Originally Posted by pauldovi
However, because your memory has some error correction and other communications build in, slightly higher than double will maximize your processors bandwidth.
Either 1:1 or 2:1 is ideal. Anything different is going to induce some extra delays.
The FSB and the RAM speed are two separate busses that have to comunicate with each other inside the chipset. If they are running off the same base clock, or some even multiple of it, corresponding clock cycles automatically match up. Think of it as tapping one finger at 2 times a second and the other at 2, or 4; different speeds, but they still match up. Running the RAM at an odd divider, like 2:3, induces extra latencies, since info has to go between two totally unrelated clocks. Try tapping one finger 2 times a second and the other at 3 times a second. It's doable, you just have to think really hard about it. Same with the chipset. It has to somehow take bits comming in at a certain rate and sync them to a totally different rate.

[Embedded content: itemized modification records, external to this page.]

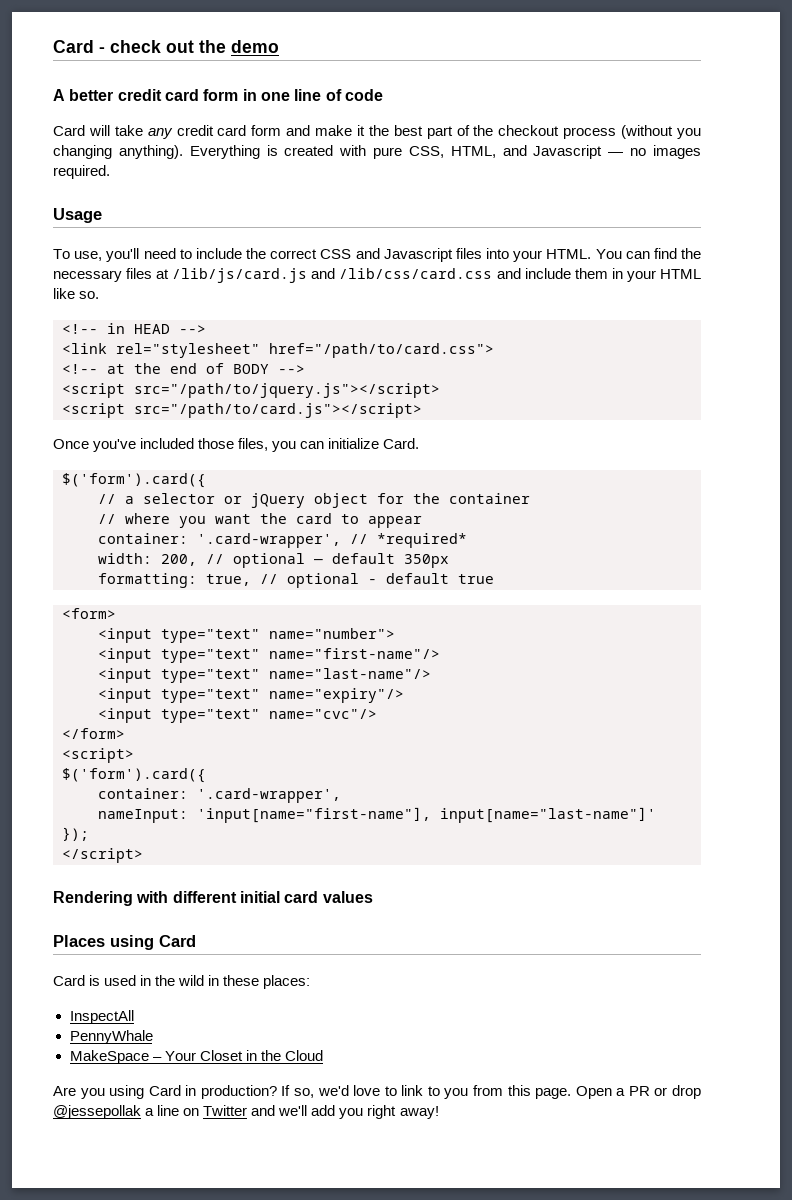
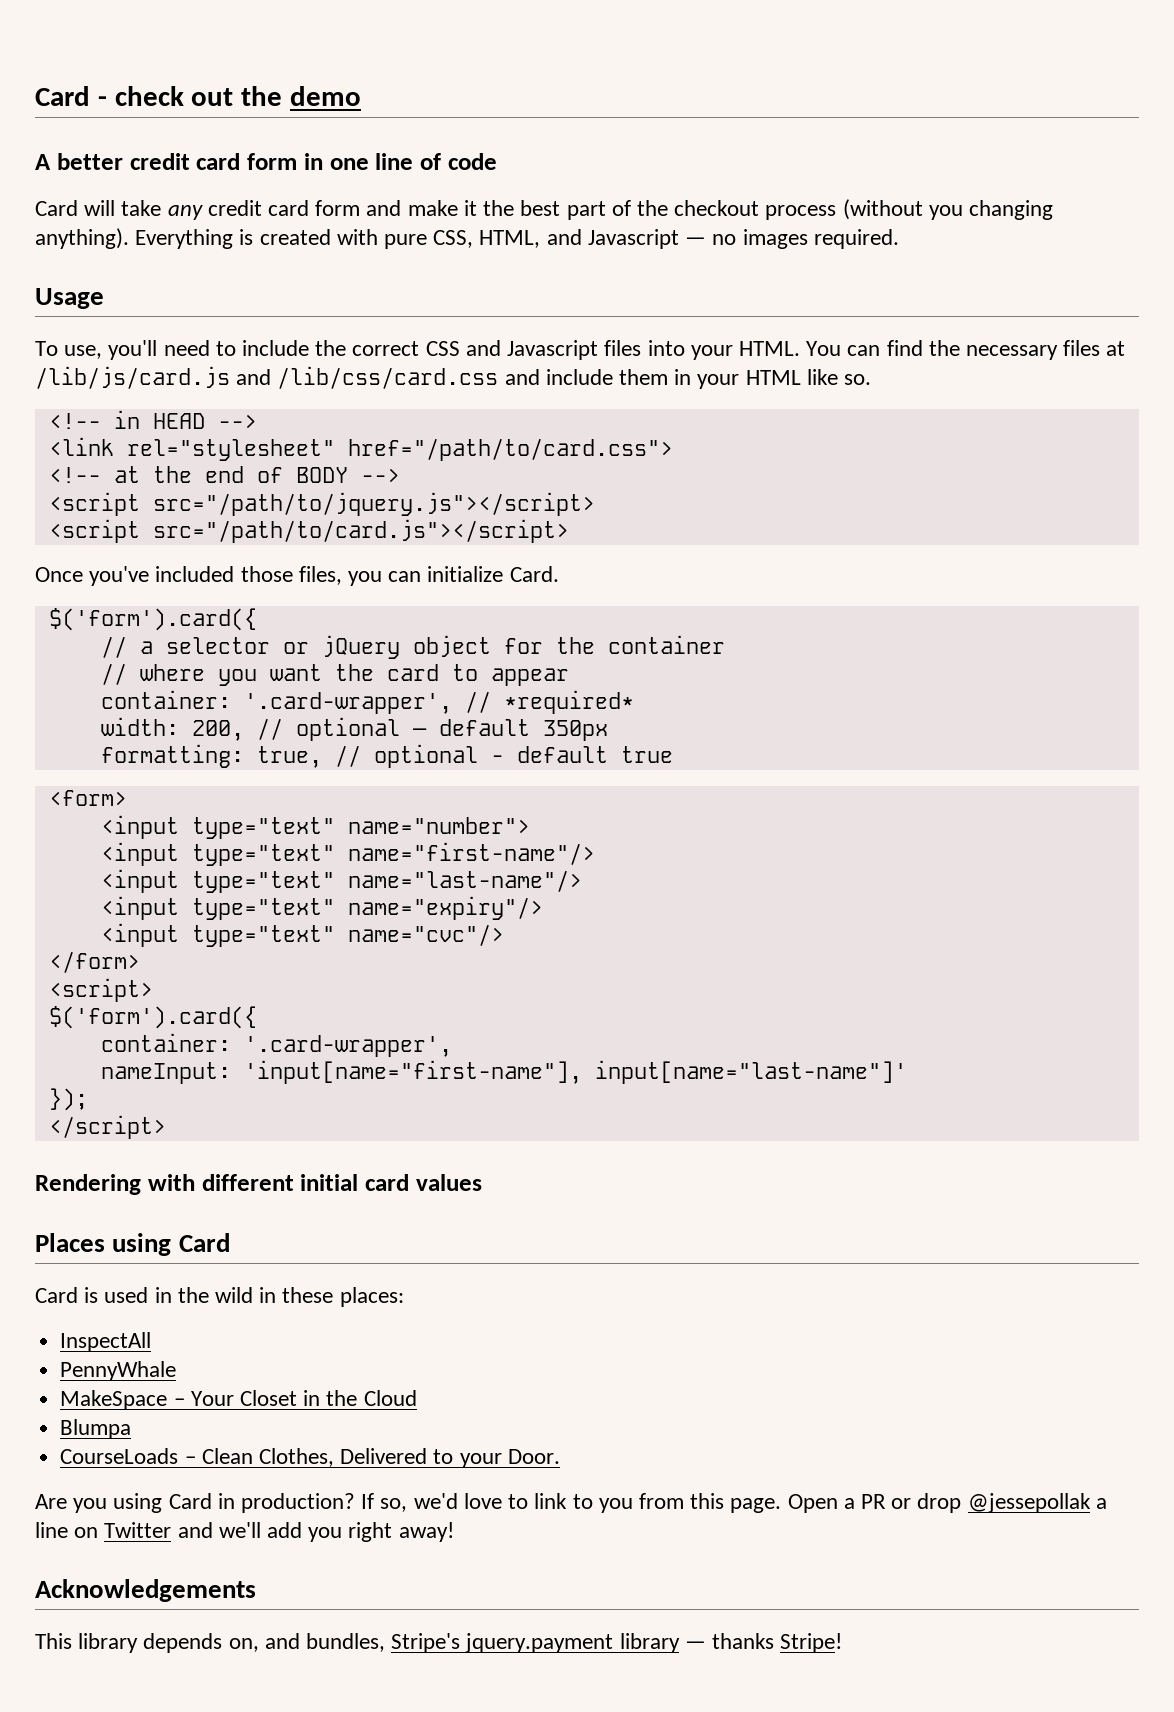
+ Blumpa
+ CourseLoads – Clean Clothes, Delivered to your Door.
+ Acknowledgements
+ This library depends on, and bundles, Stripe's jquery.payment library — thanks Stripe!

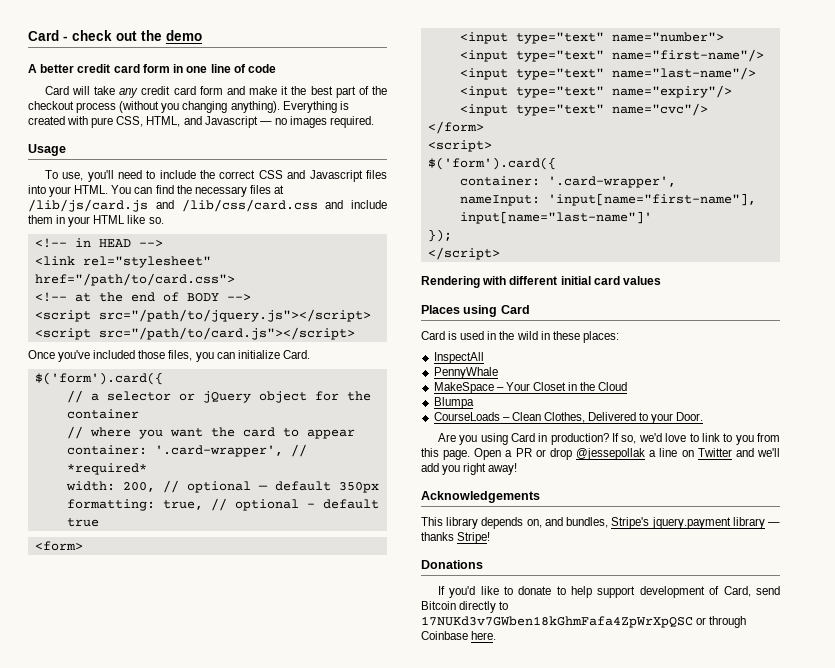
+ Donations
+ If you'd like to donate to help support development of Card, send Bitcoin directly to 17NUKd3v7GWben18kGhmFafa4ZpWrXpQSC or through Coinbase here.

This is what separates the men from the boys when it comes to chipset performance. The high end chipsets are very fast at doing these asyncronous transfers, where cheap ones aren't. Back in the old days of Socket A and 370, chipsets at the time were horrendously bad on asyncronous RAM dividers.
Just test, test, test, and see what works best. Like I said before, even if you break even with RAM performance at 666 vs 533, go with the slower speed. You can then run faster timings and outperform your base performance mark.